Luis Martínez (El mundo)

Tiene la peculiaridad de la interpretación de su habitual Timothy Spall, ese hombre con cara de perro pachón que consigue un retrato del pintor muy lleno de gruñidos, ordinarieces y extravagancias artísticas. La película es eterna, y no por lo que mantendrá en la memoria de los tiempos, sino porque dura dos horas y media que resbalan y resbalan.

Oti Rodríguez Marchante (ABC)

Lo que prometía ser un tostón importante ha resultado ser una de las mejores películas del británico. Pese a que por momentos es más fácil de admirar que de disfrutar, su repaso de la vida del pintor romántico JMW Turner deja claro que es perfectamente posible hacer un biopic que no convierta la vida de su protagonista en un mero cliché en tres actos.

Nando Salvá (Cinemanía)

Puede que Leigh aspire a reflexionar sobre el arte de Turner de una forma sutil –hay que reconocer que la fotografía de Dick Pope es rica en contraluces y diversidad de texturas–; sin embargo, es más probable que su personalidad como director no le predisponga a adentrarse de lleno en el arte del conocido como “el pintor de la luz”.

Manu Yanez (Fotogramas)

En esa sorprendente capacidad de Mr. Turner para recrear en la pantalla las obras pictóricas de su protagonista, efecto al que ayuda la pausa que otorga Mike Leigh a sus encuadres, encontramos las mayores virtudes estéticas de una cinta en la que perdonamos algún redundante exceso en la interpretación de Timothy Spall y es que querer subrayar por el gesto lo ya definido por la imagen denota cierta falta de fe por parte del director en sus propias posibilidades… o en la de los espectadores, lo cual quizá sea más grave.

Martín Cuesta (Cinemaadhoc)

Mr.
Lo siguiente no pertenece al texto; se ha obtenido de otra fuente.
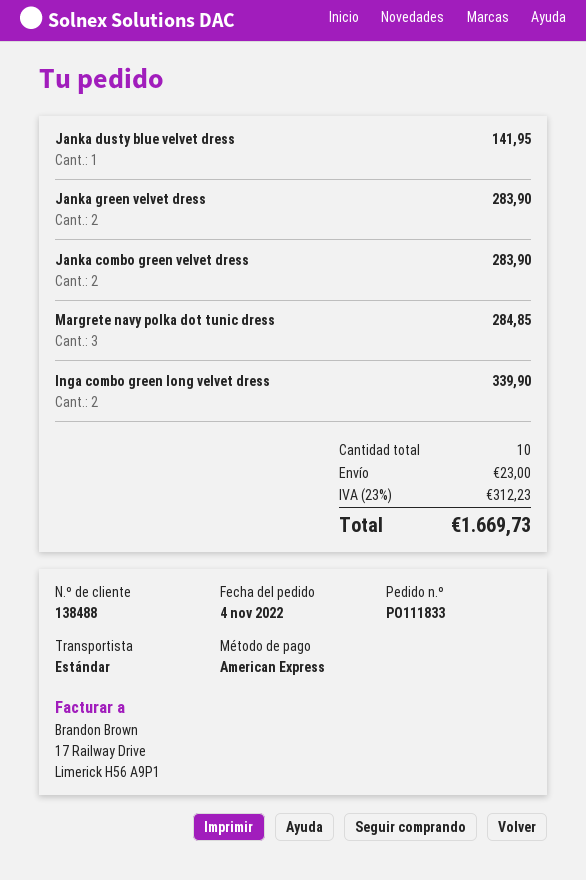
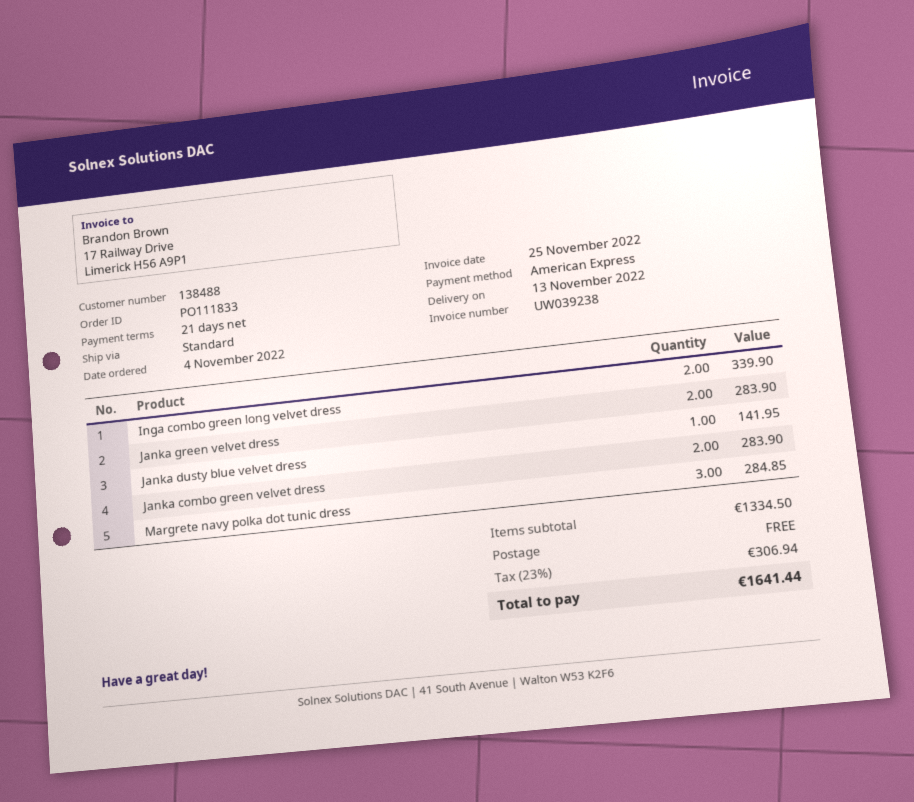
shipping: 23.00 -> 0.00
tax: 23% = 312.23 -> 23% = 306.94
total: 1669.73 -> 1641.44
Turner cierra a negro con la certeza de haber pulido el retrato del artista, su evolución (o involución) y sus devaneos pictóricos. No ha ayudado Leigh a mejorar el aspecto desaliñado y grosero de Turner, pero le ha convertido en un personaje enigmático de sobrado recorrido para el análisis y el comentario. Una película muy buena.

Emilio Doménech (Cinefagos)

A lo largo de dos horas y media, Leigh va mostrando retazos de la vida adulta del pintor de la luz y las atmósferas. Sin seguir una peripecia concreta, un magnifico Spall, aspirante claro al premio a mejor actor, va abriendo la feroz humanidad de un hombre que gruñe como un animal, pero que ve literalmente el alma del mundo en sus neblinas, mares e inviernos. Brutal, intensa y profundamente humana, Mr Turner es además un viaje visual a la paleta del pintor y que desde ya mismo huele a premio.

María Guerra (La Script) 

“Mr. Turner” se nos antoja un flaneur perdido, consciente de la naturaleza cruel y bruta del ser humano, pero que sabe observar y encuadrar la naturaleza de lo extracorpóreo y divino, mientras la rudeza de su cuerpo y de sus actos hace que camine patizambo, que esboce retorciéndose, respirando agitadamente, fornicando de la manera más salvaje y todo esto mientras su mirada consigue filtrar una pequeña pero vibrante luz en sus impresionantes, titánicos cuadros.

Esther Miguel (Videodromo)

Leigh se la juega y acierta de lleno. Su ”Mr. Turner” es un biopic total. No es sólo un estudio magistral de personaje(s) (comprometido pero nunca sumiso), sino una mirada crítica (en el buen sentido, y también en el más severo, como tiene que ser) a una época, pero sobre todo a la invariable manera que el ser humano tiene de acercarse al arte. Con asombro y respeto, pero también con miedo y, por qué no, repulsión. Calculando al milímetro el alcance de cada elipsis, el cineasta británico navega, con la seguridad de los viejos lobos de mar, a través de una neblinosa continuidad, tan atípica, tan extraña (y aun así, tan incuestionable) que se muestra sublime en cada de sus facetas.

Víctor Esquirol (El séptimo arte)

Leigh ofrece una especie de collage compuesto por momentos más o menos aislados de la vida pública y privada del pintor y centrándose sobre todo en su interrelación con su obra artística. (…) Una notable película, con indudables valores cinematográficos, si bien, no está entre las mejores películas de su director.